Maybe you’ve seen them, the white or deep cerulean signs, often backdropped by an empty lot, roadblock, or excavation. The text on them reads PROJECT FUNDED BY President Joe Biden’s Infrastructure Law, or maybe President Joe Biden’s Inflation Reduction Act, President Joe Biden’s CHIPS and Science Act, or President Joe Biden’s American Rescue Plan. They identify Superfund cleanup sites in Montana, road repairs in Acadia National Park in Maine, bridge replacements in Wisconsin, and almost anything else that received a cut of the $1.5 trillion from the American Rescue Plan Act of 2021.
Officially, the signs exist to “advance the goals of accountability and transparency of Federal spending,” although unofficially, they were likely part of a push by the administration to promote Bidenomics, an effort that began in 2023. The signs follow strict design rules (that deep cerulean is specifically hex code #164484) and prescribed wording (Cincinnati officials got dinged for breaking the rules to add Kamala Harris’ name to signs ahead of the election), although whether to post them is technically at the discretion of local partners. But all federal agencies — including the Environmental Protection Agency and the Federal Transit Authority, which of each received millions in funding — were ordered by the Office of Management and Budget to post the signs “in an easily visible location that can be directly linked to the work taking place and must be maintained in good condition throughout the construction period.”
This has caused some irritation on the right, as you might imagine.

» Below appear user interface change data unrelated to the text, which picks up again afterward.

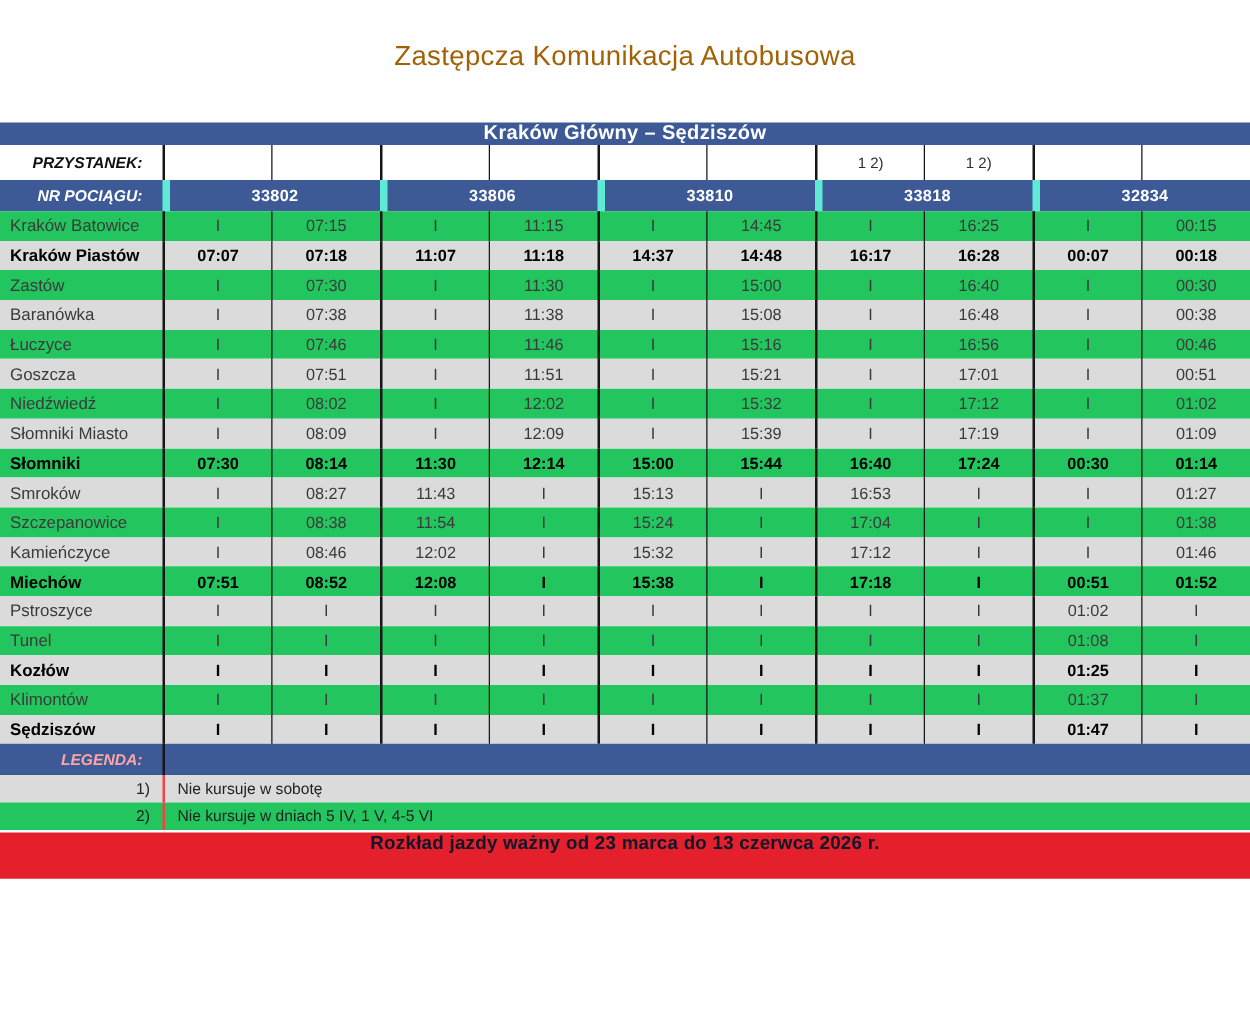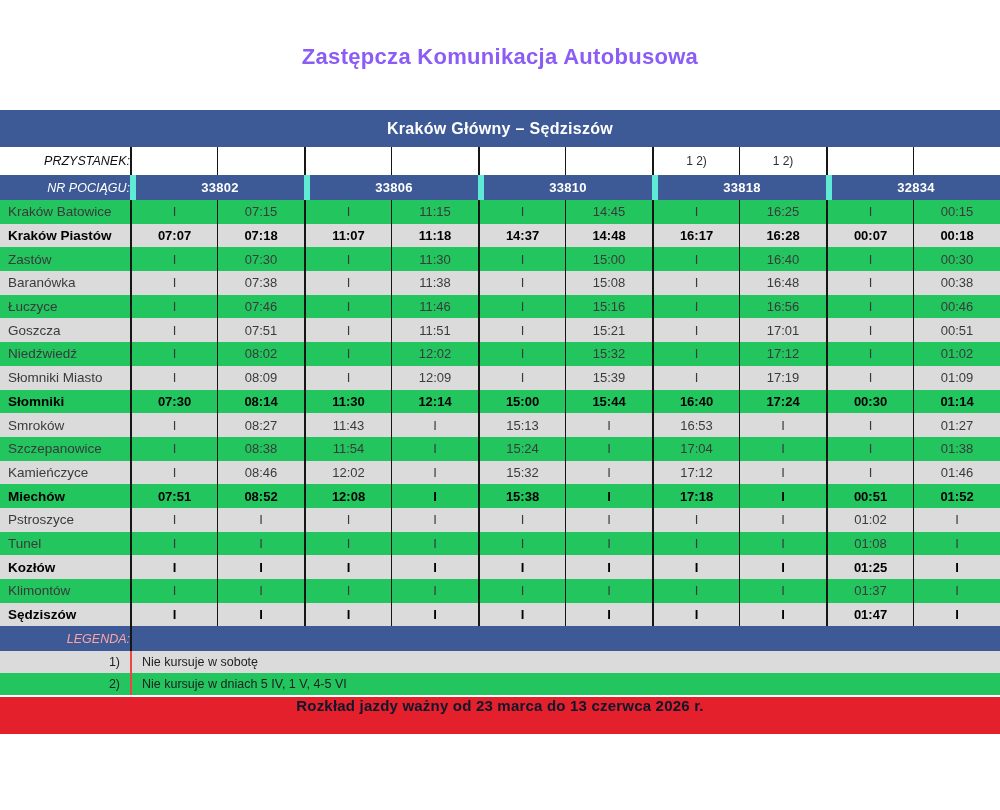"Zastępcza Komunikacja Autobusowa" .title { color: #8b5cf6 -> #a16207; font-weight: 700 -> 400; margin-top: 44px -> 32px }
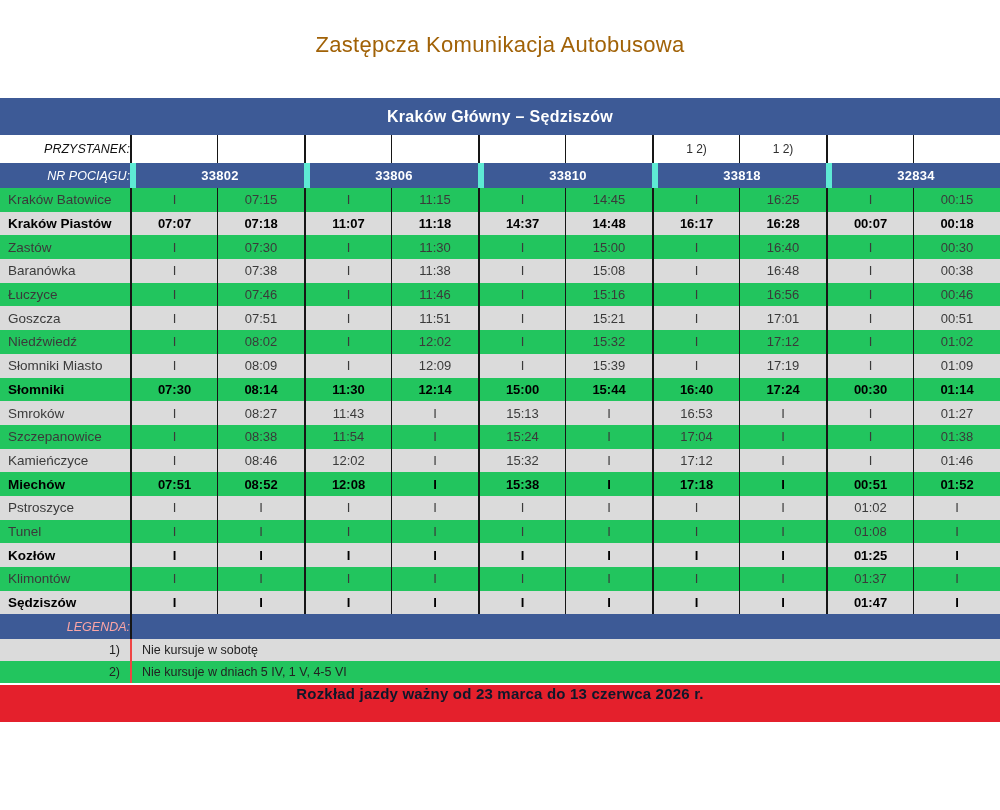"Kraków Główny – Sędziszów" .route-header { height: 37px -> 18px }
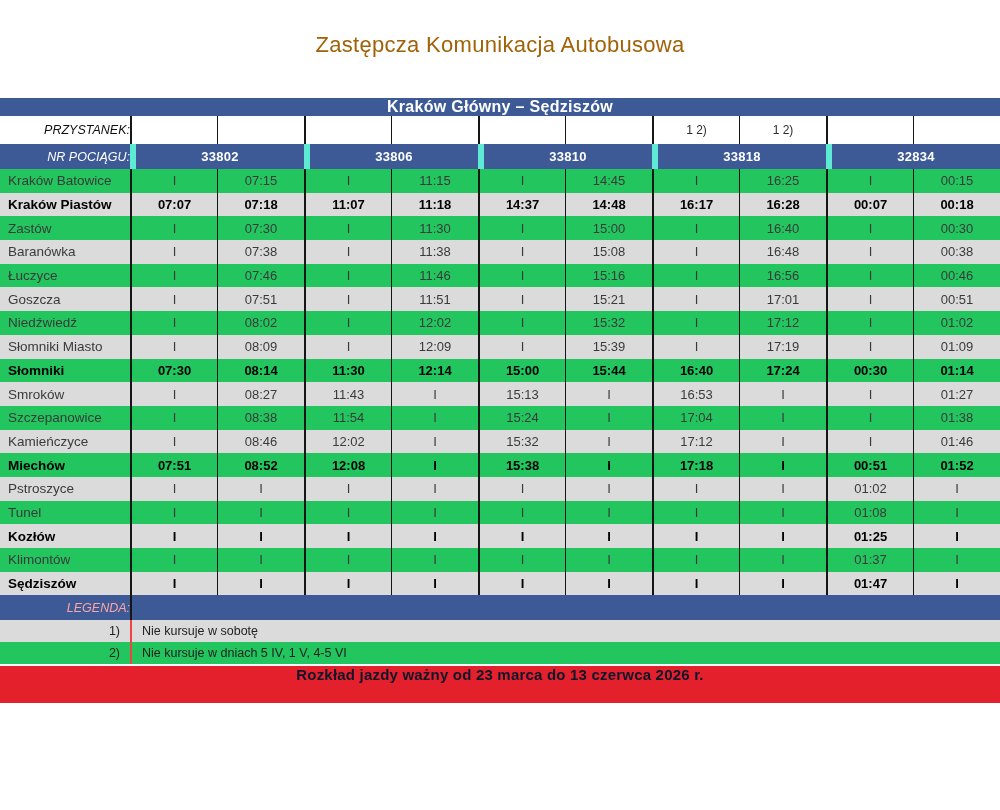"PRZYSTANEK:" .label-cell { font-weight: 400 -> 700; padding-right: 0 -> 16px }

Republican Senator Ted Cruz of Texas lodged a grievance with the Office of Special Counsel alleging Biden had violated the Hatch Act by using taxpayer dollars to pay for “nothing more than campaign yard signs.” Republican Senator Joni Ernst of Iowa gave her monthly “squeal award” to Biden in June for lack of transparency over how much the signs have cost and demanded disclosure from the OMB. (Signs erected to credit President Obama’s construction projects cost an estimated $300 million adjusted for inflation, though the Biden administration, likely aiming to skirt a similar scandal, specifies that the “signs should not be produced or displayed if doing so results in unreasonable cost, expense, or recipient burden.” Ernst’s office did not reply to a request from Heatmap about whether or not she ever got the numbers she was seeking from the OMB, and the White House never returned a request from Heatmap to supply the same.)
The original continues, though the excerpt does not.